Catatan itu mengemuka dalam paparan Direktur Eksekutif Migrant Care Wahyu Susilo, Senin (27/1/2020), di Jakarta, tentang Migrant Care Outlook 2020: Proyeksi Isu Pekerja Migrant Indonesia dalam Analisis Berbasis Data.
Dalam kesempatan itu, Wahyu mengatakan, sentimen negatif akan jadi salah satu tantangan utama yang dihadapi pekerja migran pada 2020. Sentimen itu disebabkan tiga faktor, yakni ideologi politik, kecemburuan sosial, dan perlambatan ekonomi global. Ia menambahkan, peningkatan itu antara lain menguat di Eropa, Amerika, dan Australia.
Pekerja lokal menganggap pekerja asing merebut lahan pekerjaan mereka.
”Negara-negara itu sedang dikuasai oleh sayap kanan yang mendukung populisme sehingga anti-imigran,” katanya.
Di Asia, Wahyu mengatakan, faktor pemicu sentimen terhadap pekerja migran berbeda. Di Asia, sentimen negatif umumnya dipicu kecemburuan.
”Pekerja lokal menganggap pekerja asing merebut lahan pekerjaan mereka. Di Indonesia, sentimen terhadap pekerja asing sebenarnya muncul, pada pekerja asing China. Padahal, sudah ada aturan yang mengatur soal pekerja asing,” ujarnya.
Perlindungan
Di sisi lain, isu keamanan bermigrasi tetap jadi perhatian. Hingga kini, pekerja migran Indonesia masih dibayangi berbagai masalah terkait perlindungan dan perekrutan tenaga kerja. Kasus-kasus lama, seperti penipuan, pembuatan kontrak kerja yang tak adil, dan penyalahgunaan dokumen ilegal, masih terjadi.
Migrant Care memberi catatan, masih ada kecenderungan terjadinya impunitas. Bahkan, korban dikriminalisasi, dengan cara dideportasi.
Selain itu, pekerja migran juga rentan jadi korban kekerasan ketika bekerja, terutama bagi perempuan. ”Kekerasan berbasis jender dalam bentuk pelecehan dan pemerkosaan menunjukkan tren peningkatan,” kata Wahyu.

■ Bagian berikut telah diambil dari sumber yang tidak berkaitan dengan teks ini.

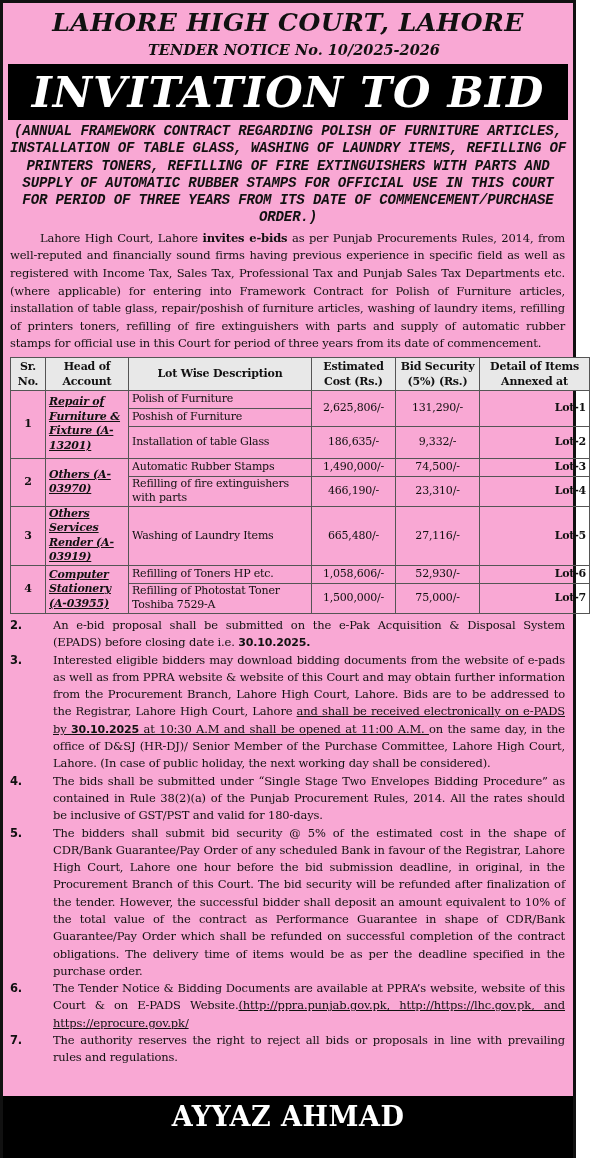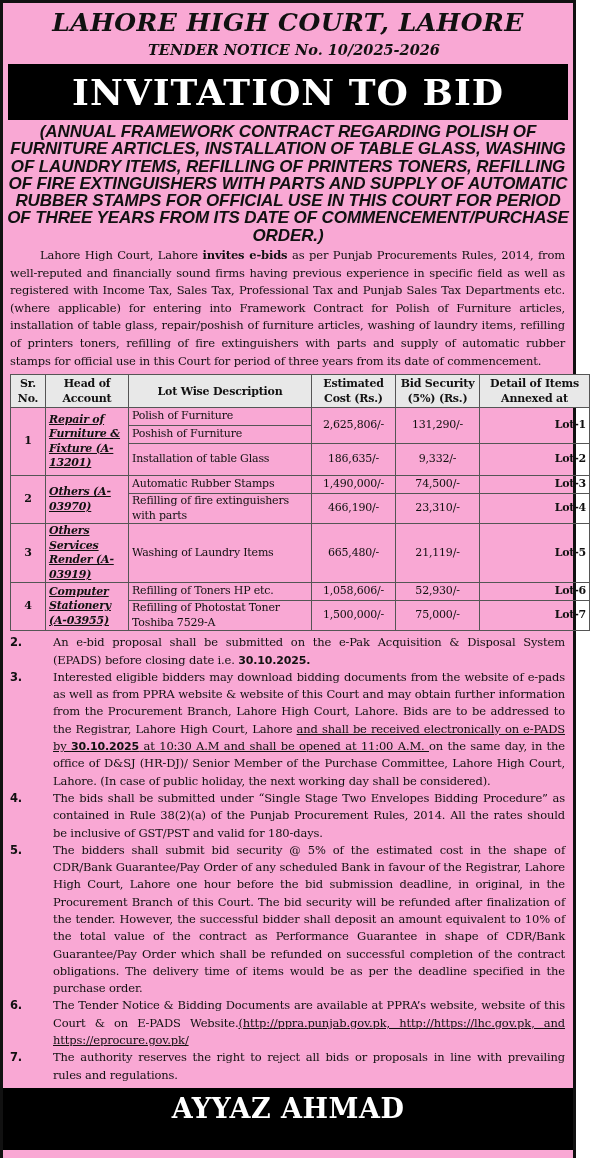"INVITATION TO BID" .itb-banner { font-size: 36px -> 43px; font-style: none -> italic }
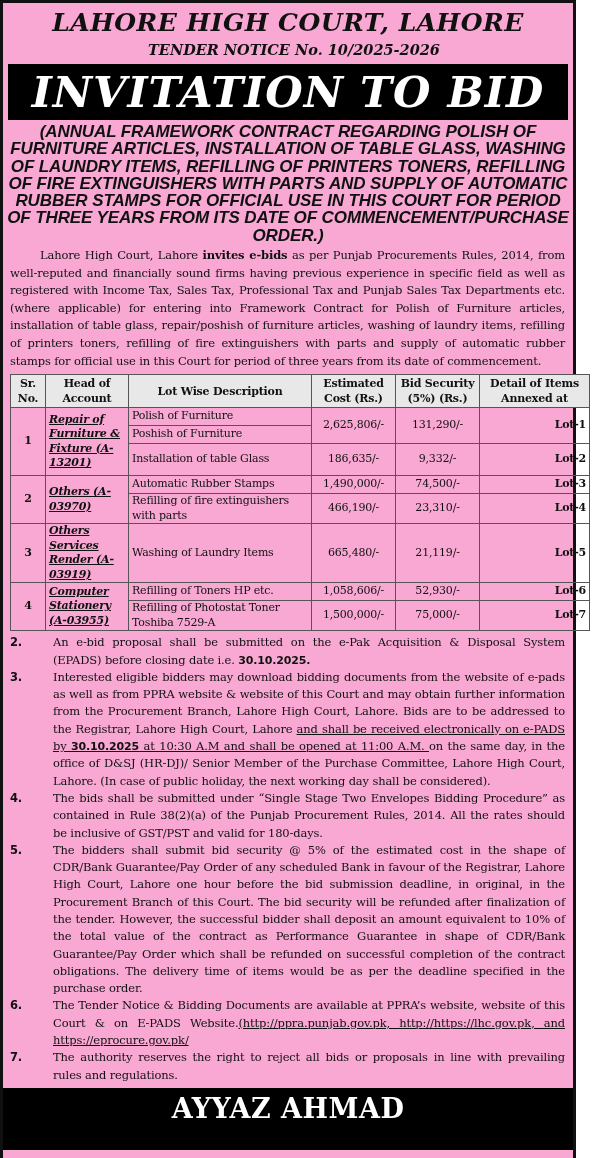"(ANNUAL FRAMEWORK CONTRACT REGARDING" .scope { font-family: Liberation Sans, sans-serif -> Liberation Mono, monospace; font-size: 17px -> 14px }
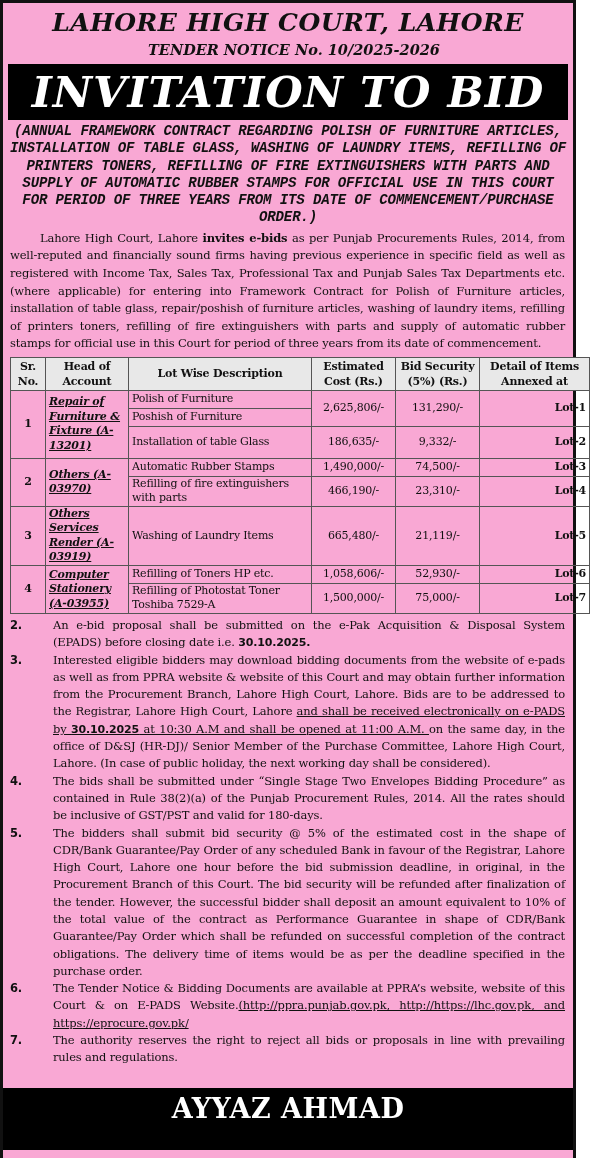"21,119/-" td.sec { text: 21,119/- -> 27,116/- }
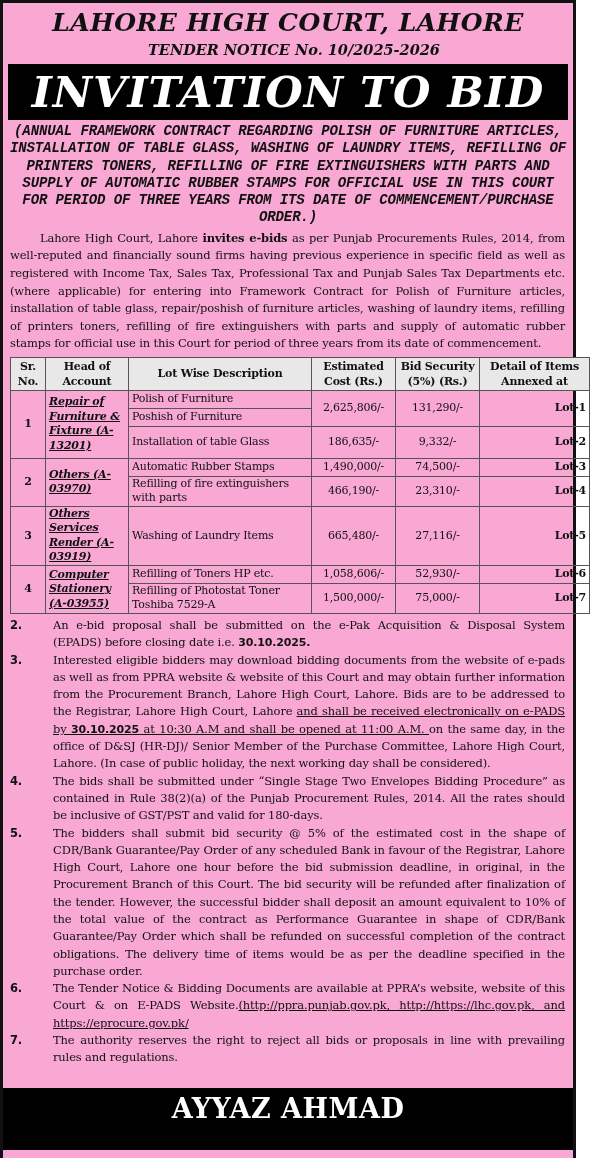"AYYAZ AHMAD" .footer { bottom: 8px -> 0 }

Ketua Pusat Studi dan Kajian Migrasi Migrant Care Anis Hidayah menambahkan, penyelesaian kasus kekerasan berbasis jender tidak hanya memerlukan intervensi ketika kasus berlangsung. Pemerintah perlu mendorong pemberdayaan perempuan setelah kasus selesai karena masih ada stigma yang menempel di mata masyarakat. Untuk itu, pemerintah perlu meresponsnya dengan meningkatkan kualitas perlindungan pekerja migran.